Collection entries

────────────────────

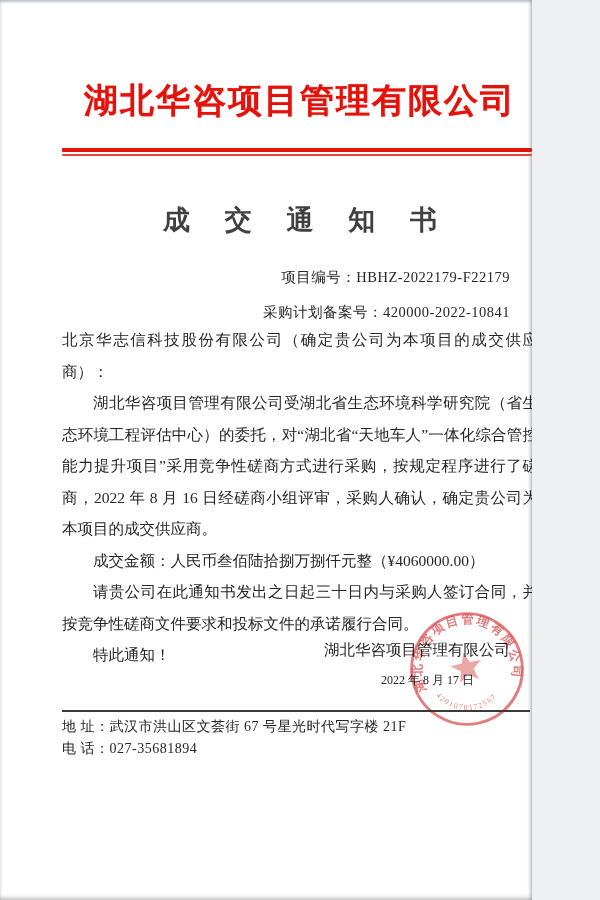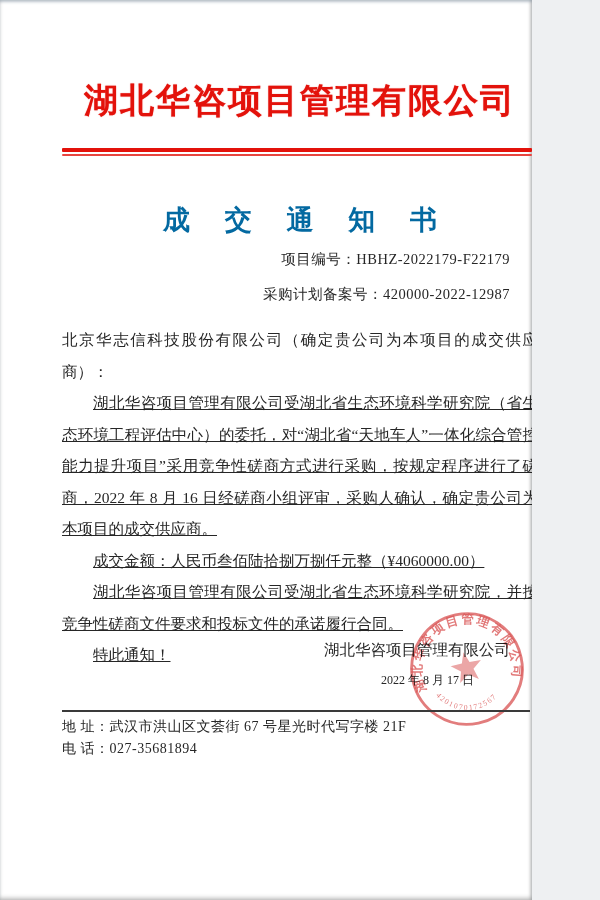"成 交 通 知 书" .doc-title { color: #0369a1 -> #404040 }
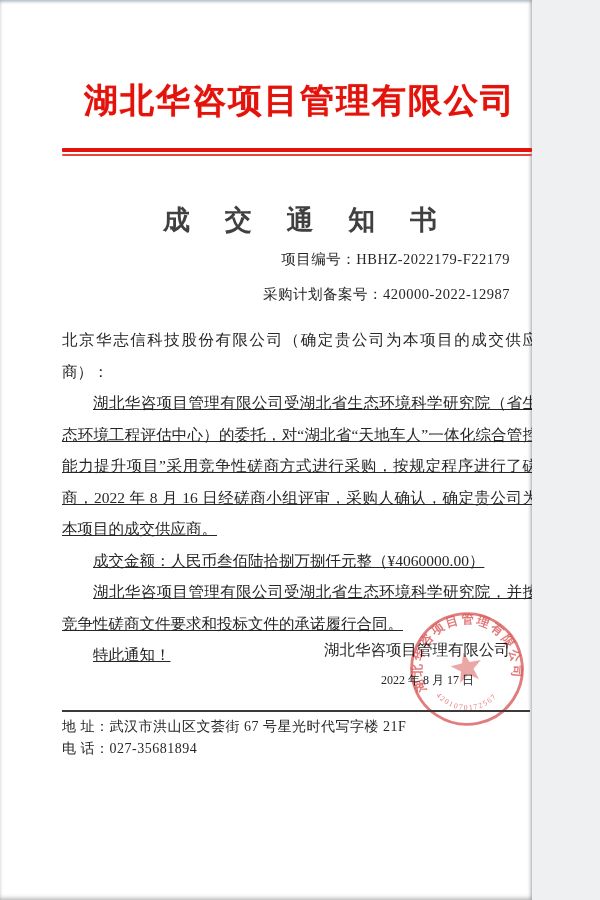"项目编号：HBHZ-2022179-F22179" .meta { top: 250px -> 268px }
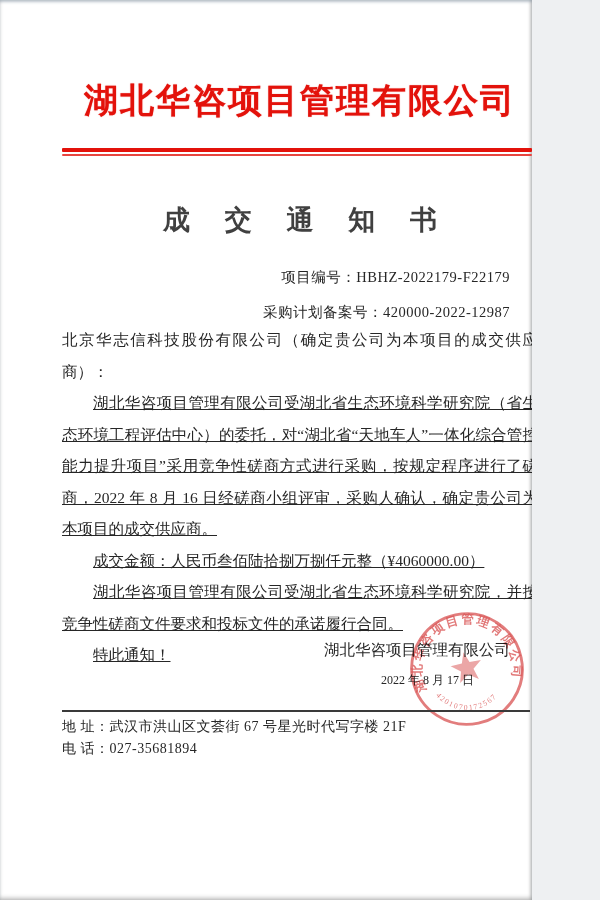"采购计划备案号：420000-2022-12987" div.meta-line { text: 420000-2022-12987 -> 420000-2022-10841 }
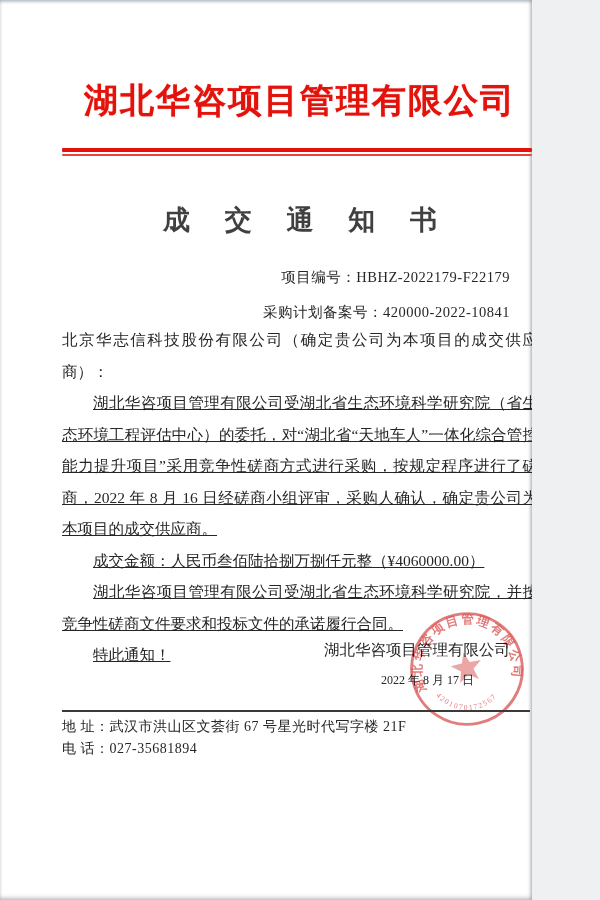"湖北华咨项目管理有限公司受湖北省生态环境科学研究院（省生态环境工程评估中心）的委" .indent { text-decoration: underline -> none }
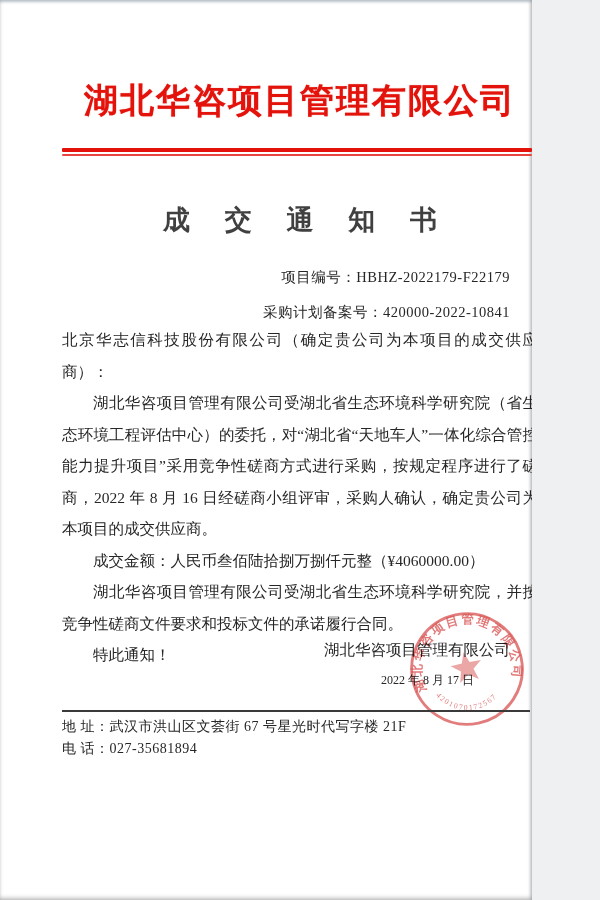"湖北华咨项目管理有限公司受湖北省生态环境科学研究院，并按竞争性磋商文件要求和投标" div.indent { text: 湖北华咨项目管理有限公司受湖北省生态环境科学研究院 -> 请贵公司在此通知书发出之日起三十日内与采购人签订合同 }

────────────────────

> What is expected
Transcribe every record above exactly, leaving out the pictures.

> Solution to this task
"成 交 通 知 书" .doc-title { color: #0369a1 -> #404040 }
"项目编号：HBHZ-2022179-F22179" .meta { top: 250px -> 268px }
"采购计划备案号：420000-2022-12987" div.meta-line { text: 420000-2022-12987 -> 420000-2022-10841 }
"湖北华咨项目管理有限公司受湖北省生态环境科学研究院（省生态环境工程评估中心）的委" .indent { text-decoration: underline -> none }
"湖北华咨项目管理有限公司受湖北省生态环境科学研究院，并按竞争性磋商文件要求和投标" div.indent { text: 湖北华咨项目管理有限公司受湖北省生态环境科学研究院 -> 请贵公司在此通知书发出之日起三十日内与采购人签订合同 }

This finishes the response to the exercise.